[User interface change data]
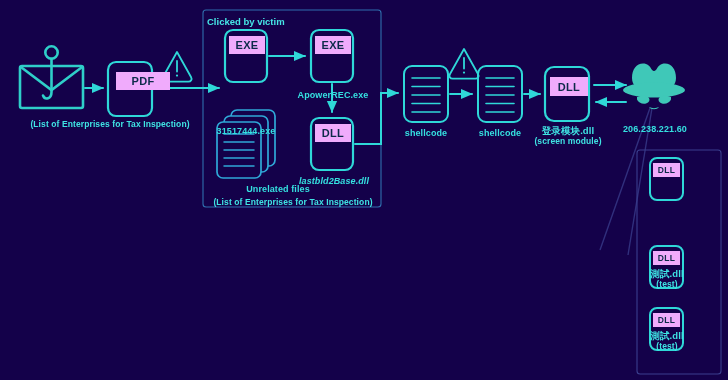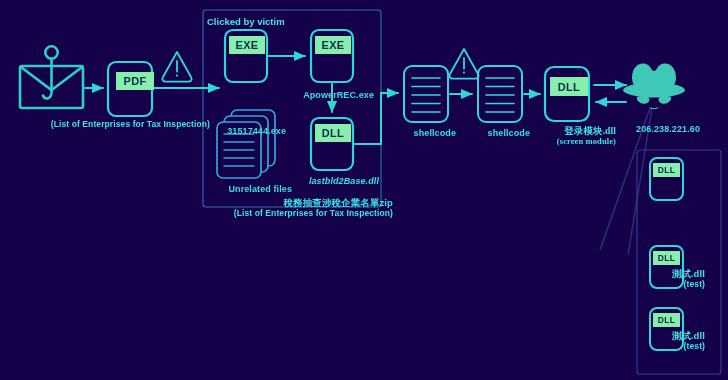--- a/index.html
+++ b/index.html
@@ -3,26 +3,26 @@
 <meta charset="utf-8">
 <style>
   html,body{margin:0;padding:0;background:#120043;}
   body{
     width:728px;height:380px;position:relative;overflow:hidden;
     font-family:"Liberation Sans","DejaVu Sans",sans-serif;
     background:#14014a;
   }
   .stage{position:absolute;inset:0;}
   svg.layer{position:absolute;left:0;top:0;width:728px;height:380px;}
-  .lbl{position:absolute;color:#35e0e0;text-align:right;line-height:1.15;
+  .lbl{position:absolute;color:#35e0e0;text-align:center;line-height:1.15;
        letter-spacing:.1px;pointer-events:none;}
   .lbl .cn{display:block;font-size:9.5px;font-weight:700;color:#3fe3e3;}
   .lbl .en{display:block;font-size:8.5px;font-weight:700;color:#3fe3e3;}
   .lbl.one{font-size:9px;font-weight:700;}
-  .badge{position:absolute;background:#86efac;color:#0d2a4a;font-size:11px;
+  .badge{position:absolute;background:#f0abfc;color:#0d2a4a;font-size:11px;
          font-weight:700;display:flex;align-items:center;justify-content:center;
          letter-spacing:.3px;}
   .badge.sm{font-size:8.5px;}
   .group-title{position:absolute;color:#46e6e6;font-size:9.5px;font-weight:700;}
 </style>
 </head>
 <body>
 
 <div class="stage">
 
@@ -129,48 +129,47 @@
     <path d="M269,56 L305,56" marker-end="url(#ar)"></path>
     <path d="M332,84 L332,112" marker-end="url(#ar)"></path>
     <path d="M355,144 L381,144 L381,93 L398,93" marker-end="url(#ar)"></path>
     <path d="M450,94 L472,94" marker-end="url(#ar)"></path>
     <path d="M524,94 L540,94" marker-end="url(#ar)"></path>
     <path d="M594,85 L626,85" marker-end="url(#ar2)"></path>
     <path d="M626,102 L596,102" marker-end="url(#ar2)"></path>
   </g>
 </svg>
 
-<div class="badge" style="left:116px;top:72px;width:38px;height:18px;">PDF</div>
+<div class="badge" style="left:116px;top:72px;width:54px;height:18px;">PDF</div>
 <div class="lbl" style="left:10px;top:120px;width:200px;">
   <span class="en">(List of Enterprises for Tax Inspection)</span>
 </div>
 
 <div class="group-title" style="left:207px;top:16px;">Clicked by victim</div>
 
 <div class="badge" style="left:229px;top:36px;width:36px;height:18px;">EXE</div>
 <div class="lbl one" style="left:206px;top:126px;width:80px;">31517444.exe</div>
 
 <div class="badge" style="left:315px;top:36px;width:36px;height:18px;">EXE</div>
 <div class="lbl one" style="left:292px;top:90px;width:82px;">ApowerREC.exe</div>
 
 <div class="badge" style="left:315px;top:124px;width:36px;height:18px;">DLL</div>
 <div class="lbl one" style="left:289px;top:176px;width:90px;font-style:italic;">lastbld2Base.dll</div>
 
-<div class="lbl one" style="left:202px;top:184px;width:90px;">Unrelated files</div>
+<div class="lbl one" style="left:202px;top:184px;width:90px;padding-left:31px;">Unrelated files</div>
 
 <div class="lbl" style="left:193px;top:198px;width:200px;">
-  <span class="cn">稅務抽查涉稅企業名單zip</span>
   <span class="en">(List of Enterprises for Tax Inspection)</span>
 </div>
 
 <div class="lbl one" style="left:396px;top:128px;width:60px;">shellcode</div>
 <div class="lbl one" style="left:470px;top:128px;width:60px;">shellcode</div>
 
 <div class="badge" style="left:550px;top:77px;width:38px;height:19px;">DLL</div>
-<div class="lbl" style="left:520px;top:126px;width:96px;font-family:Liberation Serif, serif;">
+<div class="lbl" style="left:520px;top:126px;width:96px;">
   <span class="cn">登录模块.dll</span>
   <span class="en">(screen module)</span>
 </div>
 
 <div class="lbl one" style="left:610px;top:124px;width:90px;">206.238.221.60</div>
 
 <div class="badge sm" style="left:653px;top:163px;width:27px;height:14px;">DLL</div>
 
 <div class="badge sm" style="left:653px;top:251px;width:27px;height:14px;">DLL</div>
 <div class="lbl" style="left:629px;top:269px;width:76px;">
--
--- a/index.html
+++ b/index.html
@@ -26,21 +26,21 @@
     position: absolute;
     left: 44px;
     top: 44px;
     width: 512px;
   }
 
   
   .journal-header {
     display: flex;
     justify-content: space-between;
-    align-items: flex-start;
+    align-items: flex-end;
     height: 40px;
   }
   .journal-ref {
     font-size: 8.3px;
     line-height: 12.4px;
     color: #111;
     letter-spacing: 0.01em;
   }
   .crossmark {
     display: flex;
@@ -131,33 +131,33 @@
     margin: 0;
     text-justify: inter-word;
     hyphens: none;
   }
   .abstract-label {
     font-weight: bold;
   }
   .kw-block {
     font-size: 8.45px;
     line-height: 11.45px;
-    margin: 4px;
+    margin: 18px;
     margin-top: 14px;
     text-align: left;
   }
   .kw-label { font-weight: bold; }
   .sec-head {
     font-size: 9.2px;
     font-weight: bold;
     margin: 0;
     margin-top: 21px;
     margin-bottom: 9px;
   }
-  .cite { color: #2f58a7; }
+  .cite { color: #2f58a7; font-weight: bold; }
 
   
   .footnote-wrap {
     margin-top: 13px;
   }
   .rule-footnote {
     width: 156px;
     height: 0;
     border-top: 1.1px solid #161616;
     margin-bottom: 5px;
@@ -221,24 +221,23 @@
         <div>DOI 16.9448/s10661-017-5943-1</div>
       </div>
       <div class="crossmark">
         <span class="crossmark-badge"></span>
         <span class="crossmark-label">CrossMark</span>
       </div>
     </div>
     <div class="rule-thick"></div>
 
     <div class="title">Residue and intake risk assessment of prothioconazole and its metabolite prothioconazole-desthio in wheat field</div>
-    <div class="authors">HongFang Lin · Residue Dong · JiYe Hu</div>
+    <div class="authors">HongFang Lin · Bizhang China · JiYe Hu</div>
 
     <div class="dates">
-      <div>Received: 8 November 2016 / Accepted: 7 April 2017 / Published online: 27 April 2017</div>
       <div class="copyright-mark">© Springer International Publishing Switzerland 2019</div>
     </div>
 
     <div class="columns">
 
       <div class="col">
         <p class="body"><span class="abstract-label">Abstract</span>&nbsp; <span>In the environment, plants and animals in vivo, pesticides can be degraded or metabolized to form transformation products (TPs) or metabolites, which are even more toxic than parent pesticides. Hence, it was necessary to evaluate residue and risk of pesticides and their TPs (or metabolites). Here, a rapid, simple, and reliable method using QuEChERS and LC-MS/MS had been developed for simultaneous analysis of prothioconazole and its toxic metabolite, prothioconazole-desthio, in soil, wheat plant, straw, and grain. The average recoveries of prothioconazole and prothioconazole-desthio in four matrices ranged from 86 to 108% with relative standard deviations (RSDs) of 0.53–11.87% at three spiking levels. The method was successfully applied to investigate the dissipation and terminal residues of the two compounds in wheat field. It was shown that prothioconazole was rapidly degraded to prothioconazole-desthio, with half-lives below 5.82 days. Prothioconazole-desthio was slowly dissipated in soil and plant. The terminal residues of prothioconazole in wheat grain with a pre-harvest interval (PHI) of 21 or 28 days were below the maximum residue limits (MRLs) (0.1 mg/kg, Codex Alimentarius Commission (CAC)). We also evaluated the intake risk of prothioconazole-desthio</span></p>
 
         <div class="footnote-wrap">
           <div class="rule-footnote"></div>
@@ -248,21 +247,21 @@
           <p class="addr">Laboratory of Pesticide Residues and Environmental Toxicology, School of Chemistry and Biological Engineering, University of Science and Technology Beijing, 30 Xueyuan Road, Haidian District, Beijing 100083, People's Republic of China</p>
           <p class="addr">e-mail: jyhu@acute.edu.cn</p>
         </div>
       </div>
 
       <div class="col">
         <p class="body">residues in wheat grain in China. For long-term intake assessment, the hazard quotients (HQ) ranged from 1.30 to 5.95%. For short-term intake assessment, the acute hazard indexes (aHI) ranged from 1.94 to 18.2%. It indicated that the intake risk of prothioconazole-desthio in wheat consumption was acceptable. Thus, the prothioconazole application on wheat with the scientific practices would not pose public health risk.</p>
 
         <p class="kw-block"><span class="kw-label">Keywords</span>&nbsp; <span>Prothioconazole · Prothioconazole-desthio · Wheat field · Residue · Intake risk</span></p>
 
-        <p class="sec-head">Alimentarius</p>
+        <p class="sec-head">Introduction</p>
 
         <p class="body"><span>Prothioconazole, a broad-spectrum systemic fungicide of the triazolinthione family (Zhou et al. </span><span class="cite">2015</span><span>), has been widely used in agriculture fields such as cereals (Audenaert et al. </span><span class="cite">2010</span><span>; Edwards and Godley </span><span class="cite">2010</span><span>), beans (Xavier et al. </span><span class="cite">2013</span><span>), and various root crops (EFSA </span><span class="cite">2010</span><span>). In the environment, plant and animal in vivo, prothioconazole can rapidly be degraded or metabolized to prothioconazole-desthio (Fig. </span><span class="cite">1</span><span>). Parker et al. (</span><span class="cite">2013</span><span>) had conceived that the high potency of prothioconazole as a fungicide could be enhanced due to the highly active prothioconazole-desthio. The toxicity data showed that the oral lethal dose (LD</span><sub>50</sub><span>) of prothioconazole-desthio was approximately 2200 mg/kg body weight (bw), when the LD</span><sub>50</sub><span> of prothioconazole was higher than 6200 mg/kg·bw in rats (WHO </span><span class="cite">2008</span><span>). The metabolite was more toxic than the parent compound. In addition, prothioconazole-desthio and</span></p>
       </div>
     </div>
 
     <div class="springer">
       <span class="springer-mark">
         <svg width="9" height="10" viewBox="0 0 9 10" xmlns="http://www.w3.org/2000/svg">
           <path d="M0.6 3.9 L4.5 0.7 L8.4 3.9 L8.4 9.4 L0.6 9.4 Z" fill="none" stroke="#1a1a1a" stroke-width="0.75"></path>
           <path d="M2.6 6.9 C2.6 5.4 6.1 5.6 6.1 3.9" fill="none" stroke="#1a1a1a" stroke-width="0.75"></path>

EXERCISE DETAILS: Pull out every line of the records that includes the string "content".

FINISHED EXERCISE:
          font-weight:700;display:flex;align-items:center;justify-content:center;
     justify-content: space-between;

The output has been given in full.